The analysis considers demand drivers, technology enablers, deployment barriers, competitive dynamics, and end-use applications across major regions, economic groups, and priority countries. Insights are evaluated through the lens of operational value, technical feasibility, cybersecurity exposure, regulatory context, and enterprise readiness to provide decision-useful guidance for stakeholders assessing virtual sensor strategies.
Virtual sensors are evolving into a strategic capability for data-driven operations, enabling organizations to estimate critical variables, enhance asset performance, and scale real-time monitoring beyond the limits of physical instrumentation. Their role is expanding as industries pursue predictive maintenance, digital twins, industrial AI, sustainability goals, resilient infrastructure, and autonomous decision-making.

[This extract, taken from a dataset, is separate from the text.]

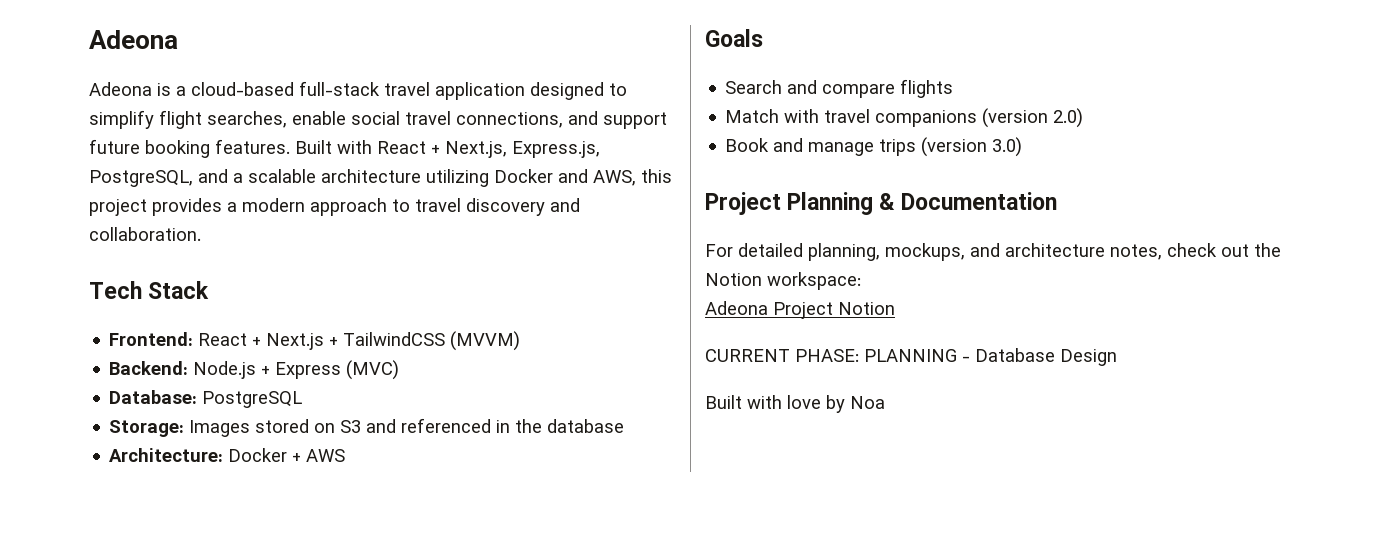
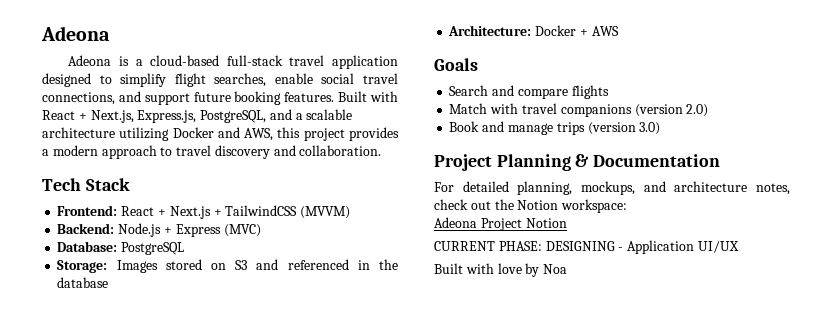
- CURRENT PHASE: PLANNING - Database Design
+ CURRENT PHASE: DESIGNING - Application UI/UX

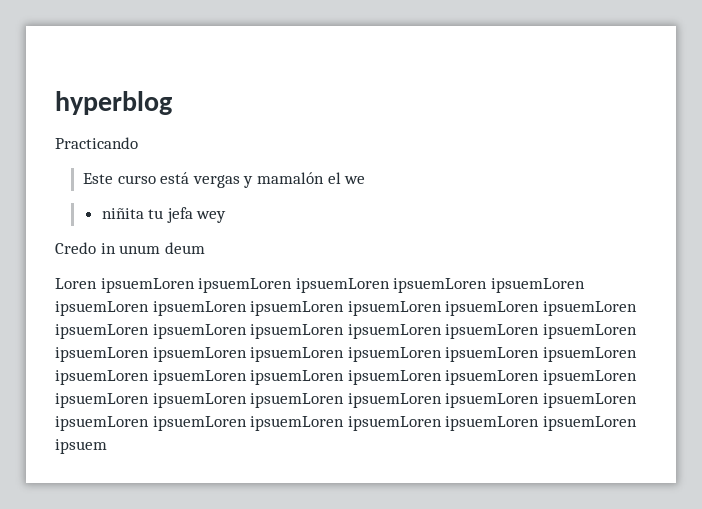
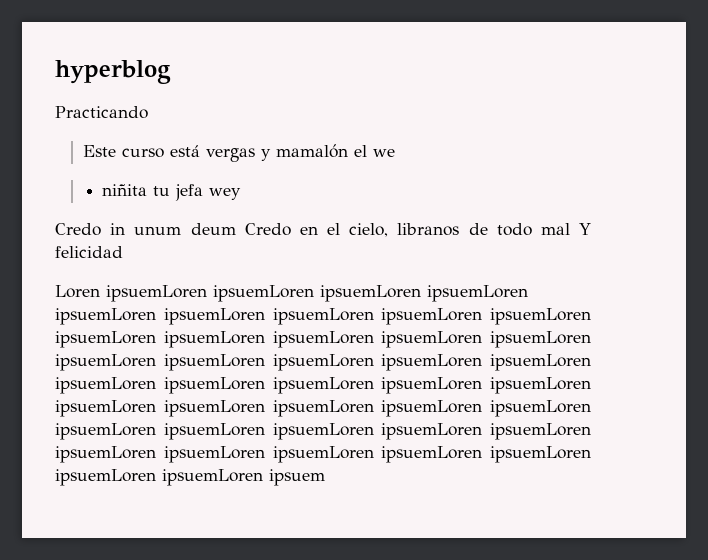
- Credo in unum deum
+ Credo in unum deum Credo en el cielo, libranos de todo mal Y felicidad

The strongest opportunities will emerge where virtual sensors are embedded into enterprise workflows and validated against operational outcomes. Organizations that combine domain expertise, trustworthy data, AI governance, cybersecurity, and scalable deployment architectures will be best positioned to capture the long-term value of virtual sensing across industrial, infrastructure, mobility, healthcare technology, and energy ecosystems.